[Excerpts from a dataset]
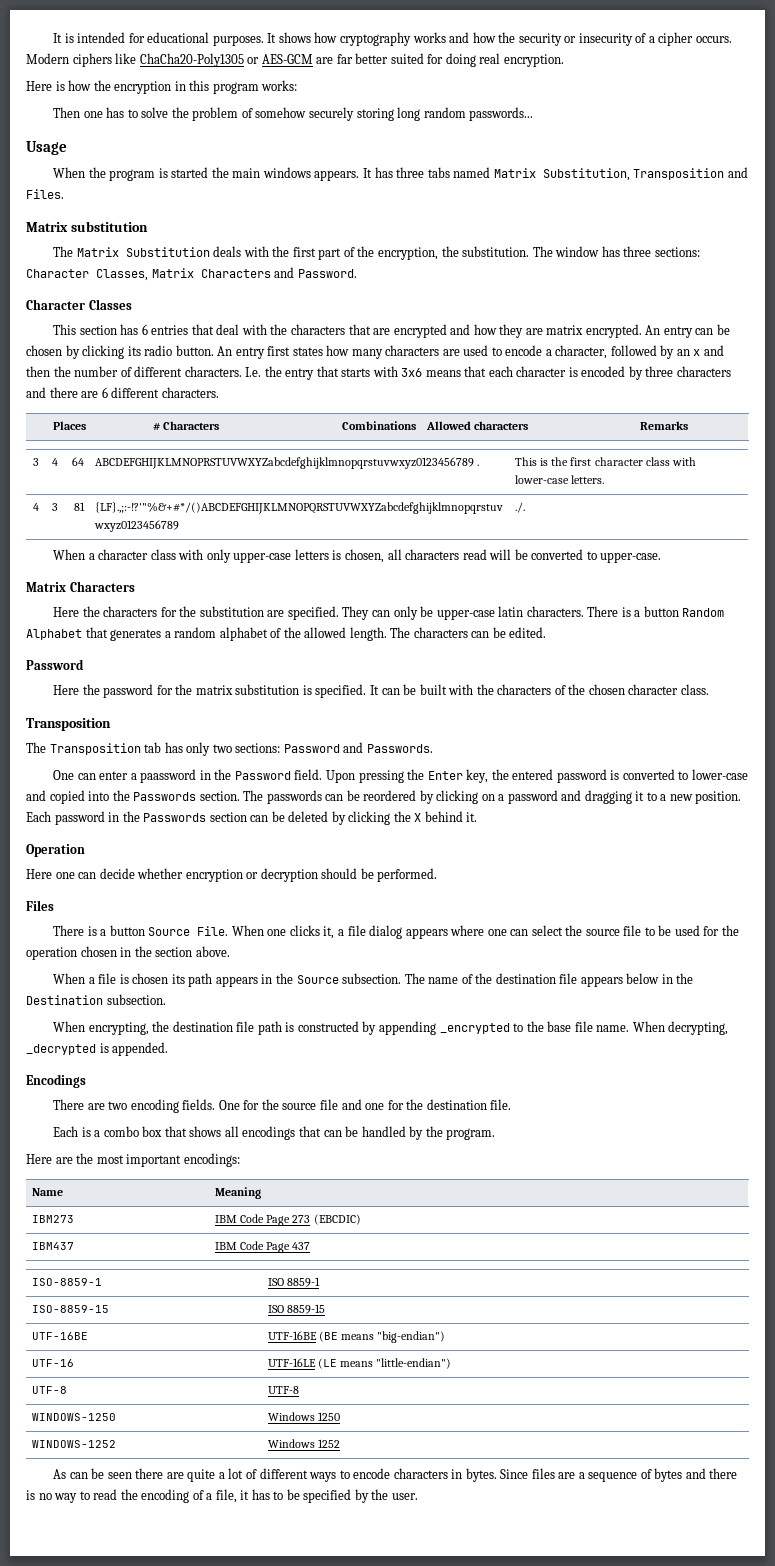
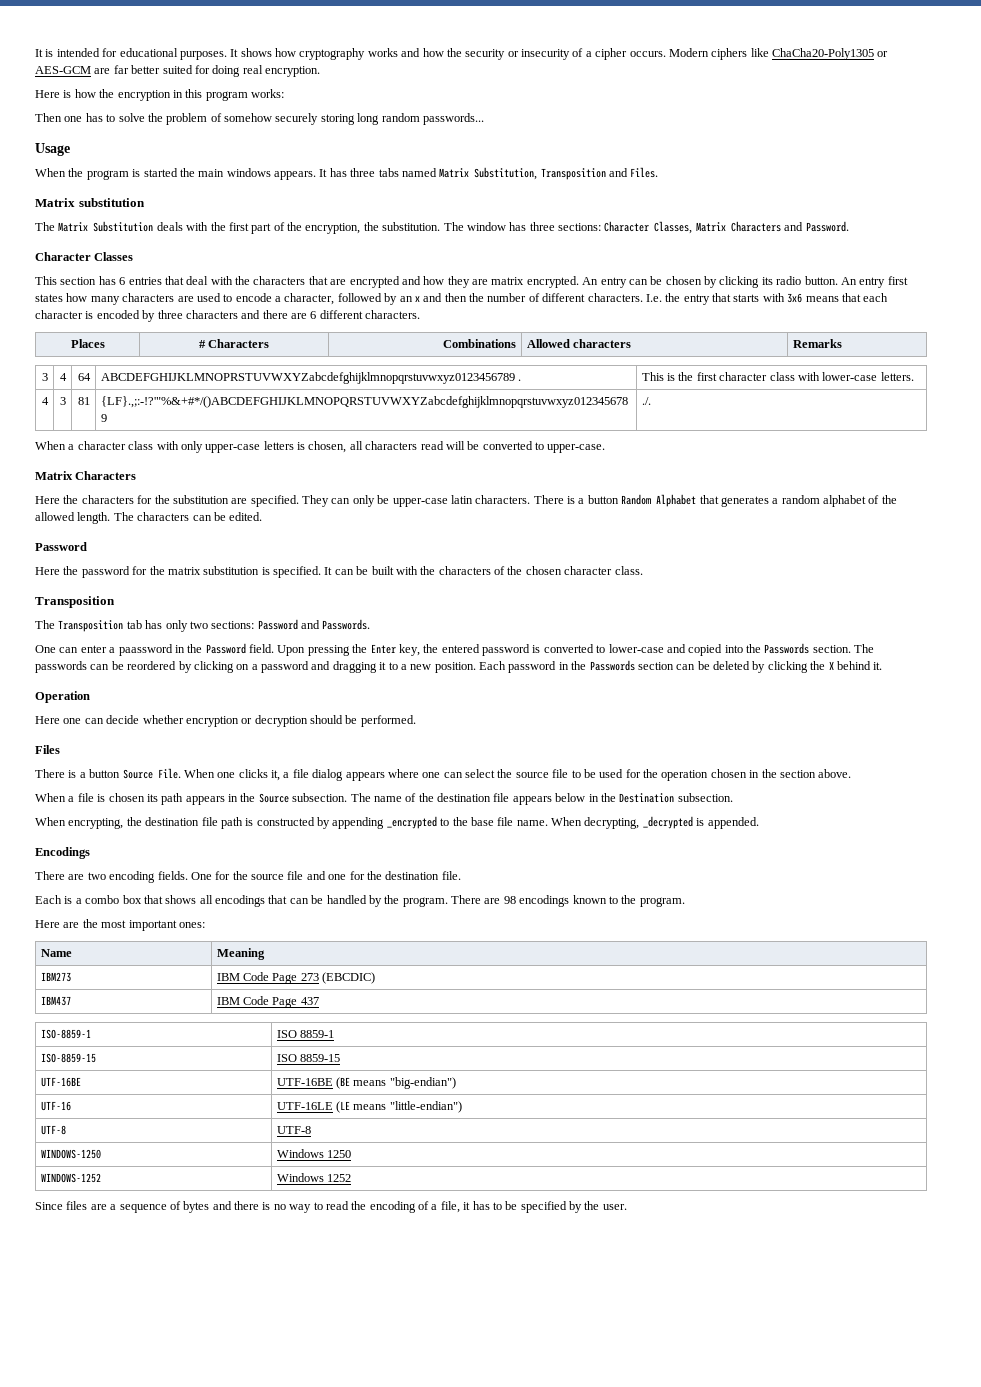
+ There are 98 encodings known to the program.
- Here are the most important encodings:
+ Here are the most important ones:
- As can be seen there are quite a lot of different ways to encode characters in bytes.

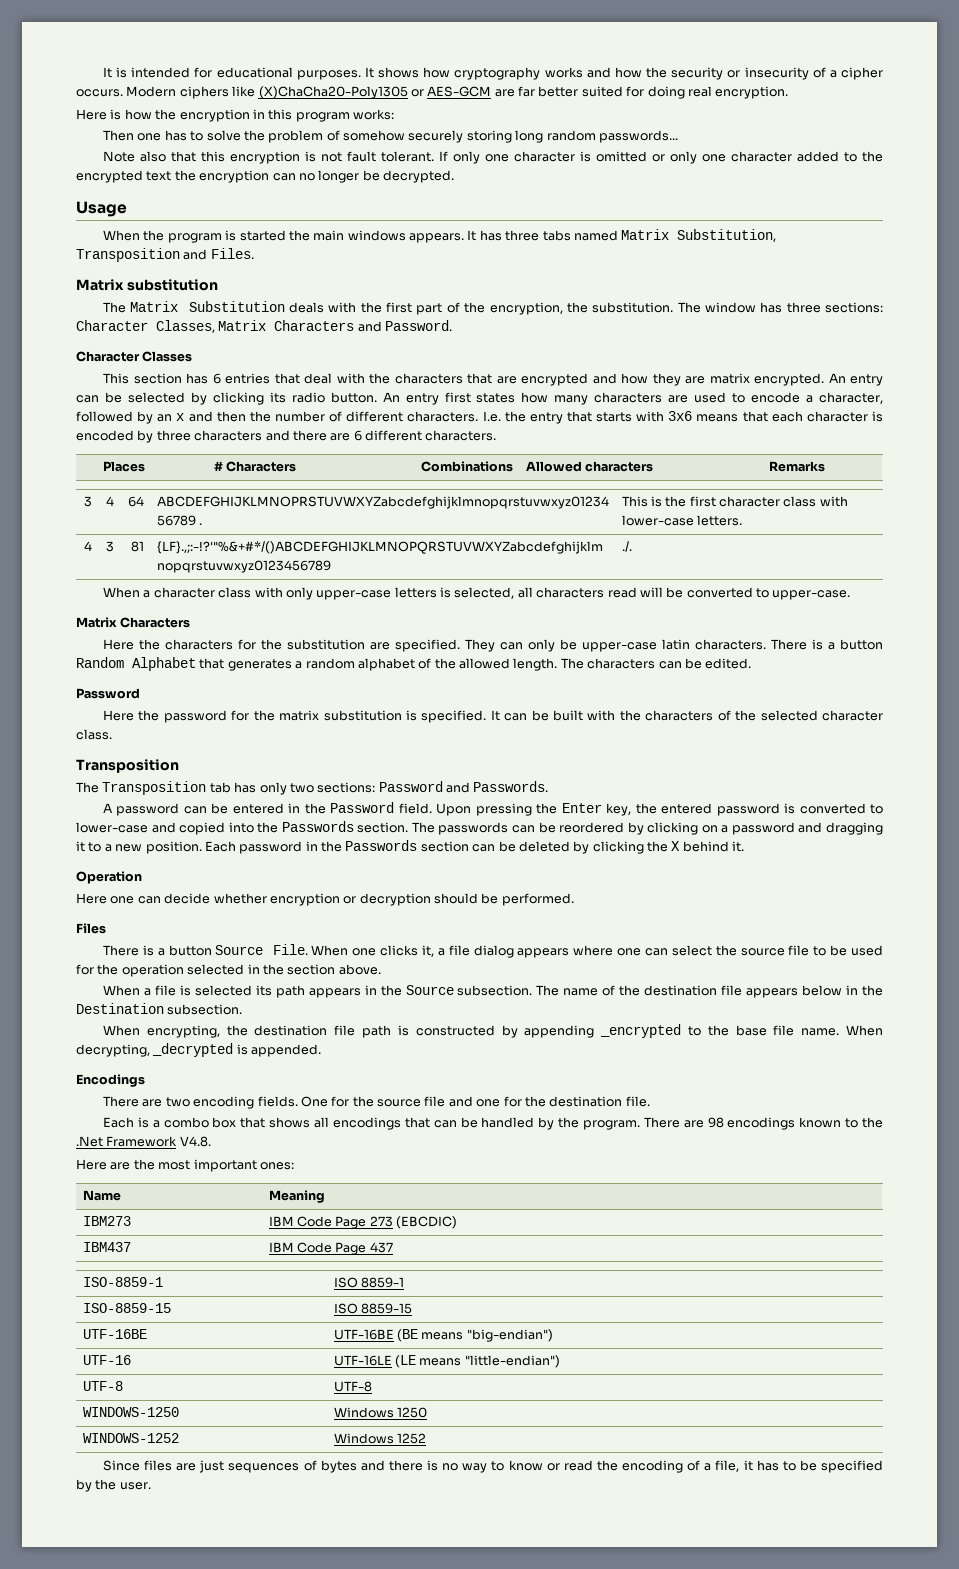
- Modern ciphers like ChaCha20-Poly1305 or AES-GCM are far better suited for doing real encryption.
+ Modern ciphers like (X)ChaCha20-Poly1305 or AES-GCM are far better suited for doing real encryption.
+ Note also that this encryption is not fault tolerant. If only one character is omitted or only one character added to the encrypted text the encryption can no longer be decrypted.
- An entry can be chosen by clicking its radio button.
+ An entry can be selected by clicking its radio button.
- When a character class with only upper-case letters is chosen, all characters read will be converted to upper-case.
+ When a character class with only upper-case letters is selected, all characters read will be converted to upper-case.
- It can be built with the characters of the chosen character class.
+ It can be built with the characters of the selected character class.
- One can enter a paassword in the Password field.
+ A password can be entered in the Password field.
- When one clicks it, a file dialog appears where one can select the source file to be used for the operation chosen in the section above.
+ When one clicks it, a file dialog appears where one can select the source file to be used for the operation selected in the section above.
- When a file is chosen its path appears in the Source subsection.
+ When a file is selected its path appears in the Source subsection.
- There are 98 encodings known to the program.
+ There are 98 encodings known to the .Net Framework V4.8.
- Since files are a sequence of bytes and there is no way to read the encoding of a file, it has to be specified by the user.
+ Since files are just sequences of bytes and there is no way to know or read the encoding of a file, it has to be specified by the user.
* * *
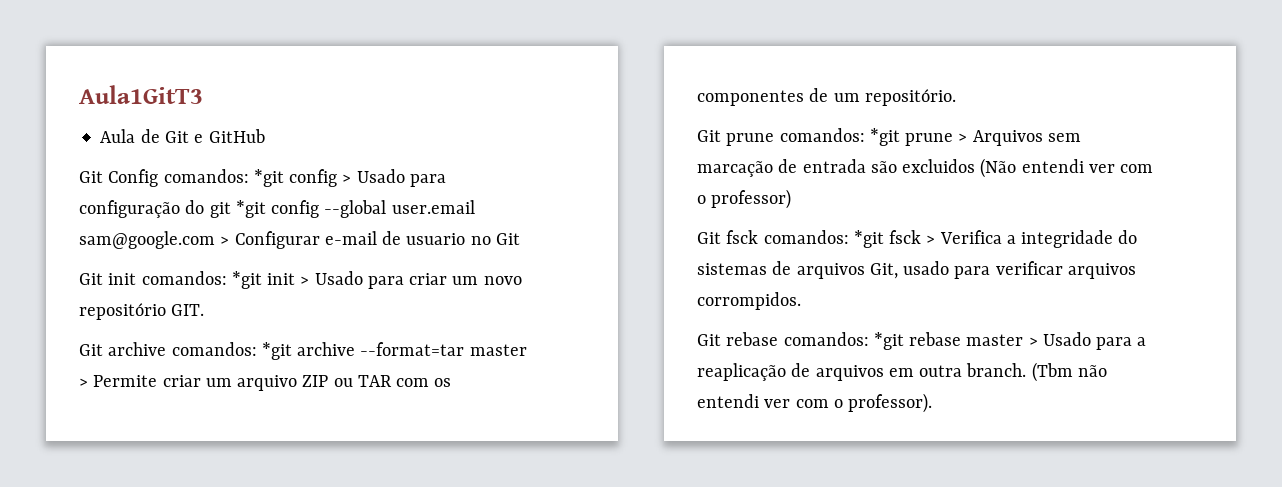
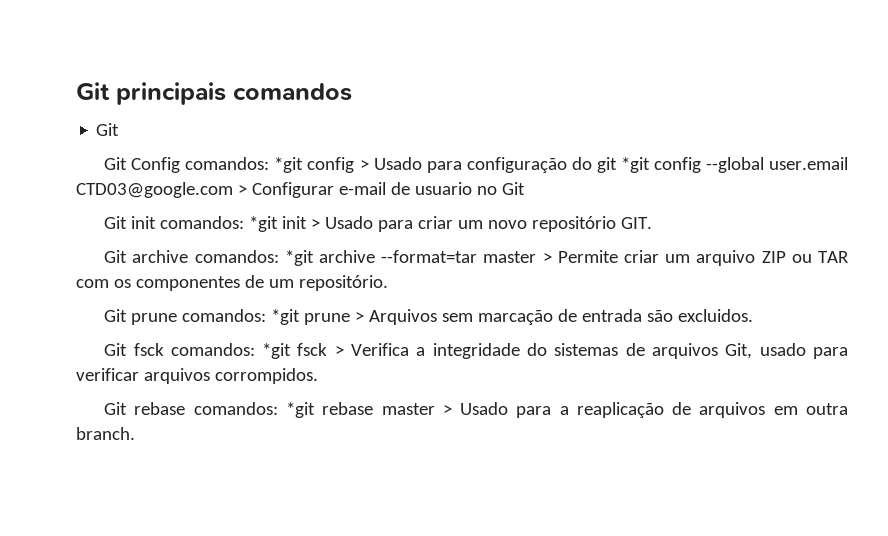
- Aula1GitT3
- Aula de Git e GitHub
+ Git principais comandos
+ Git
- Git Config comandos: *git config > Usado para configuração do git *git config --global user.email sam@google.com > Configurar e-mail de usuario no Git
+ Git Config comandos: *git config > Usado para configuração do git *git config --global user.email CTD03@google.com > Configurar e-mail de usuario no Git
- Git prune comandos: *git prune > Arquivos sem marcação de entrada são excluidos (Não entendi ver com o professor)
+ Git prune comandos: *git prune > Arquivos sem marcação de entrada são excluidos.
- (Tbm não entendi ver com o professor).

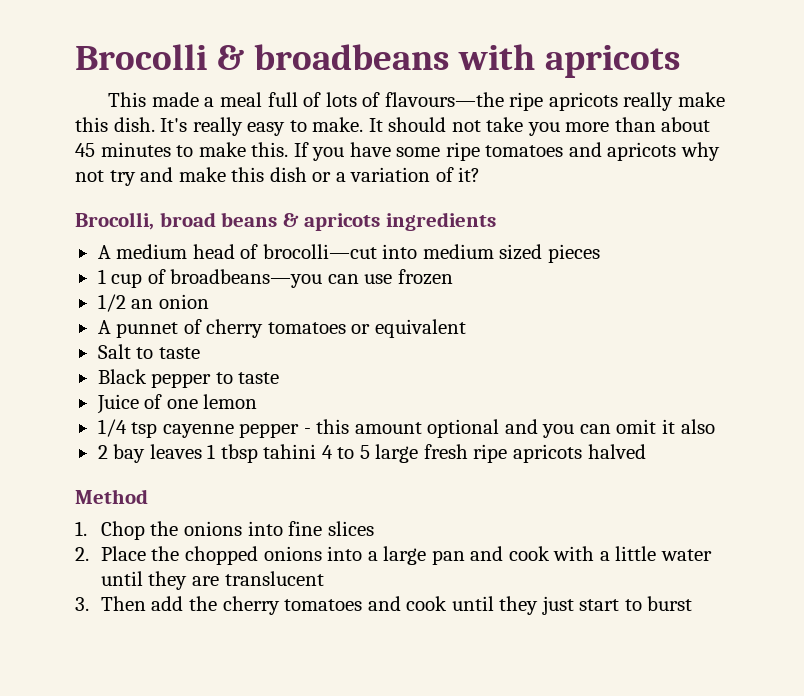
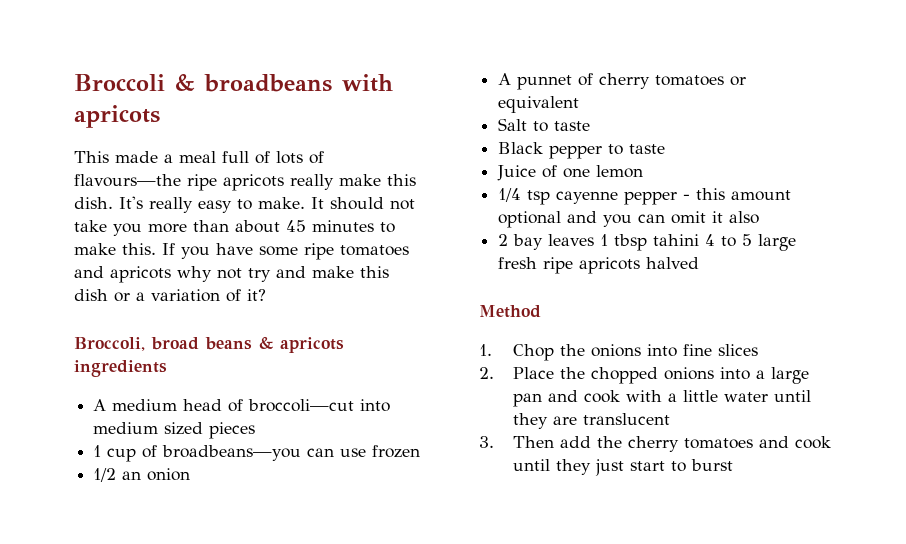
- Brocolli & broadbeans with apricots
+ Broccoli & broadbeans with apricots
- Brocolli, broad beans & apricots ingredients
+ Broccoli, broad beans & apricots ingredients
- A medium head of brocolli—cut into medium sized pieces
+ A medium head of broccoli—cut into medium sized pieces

_WORK ITEM:_ Using the entries above, return exactly the lines from the line with "- When a character" to the line with "files are just", counting both of those lines.

_RESPONSE BOX:_
- When a character class with only upper-case letters is chosen, all characters read will be converted to upper-case.
+ When a character class with only upper-case letters is selected, all characters read will be converted to upper-case.
- It can be built with the characters of the chosen character class.
+ It can be built with the characters of the selected character class.
- One can enter a paassword in the Password field.
+ A password can be entered in the Password field.
- When one clicks it, a file dialog appears where one can select the source file to be used for the operation chosen in the section above.
+ When one clicks it, a file dialog appears where one can select the source file to be used for the operation selected in the section above.
- When a file is chosen its path appears in the Source subsection.
+ When a file is selected its path appears in the Source subsection.
- There are 98 encodings known to the program.
+ There are 98 encodings known to the .Net Framework V4.8.
- Since files are a sequence of bytes and there is no way to read the encoding of a file, it has to be specified by the user.
+ Since files are just sequences of bytes and there is no way to know or read the encoding of a file, it has to be specified by the user.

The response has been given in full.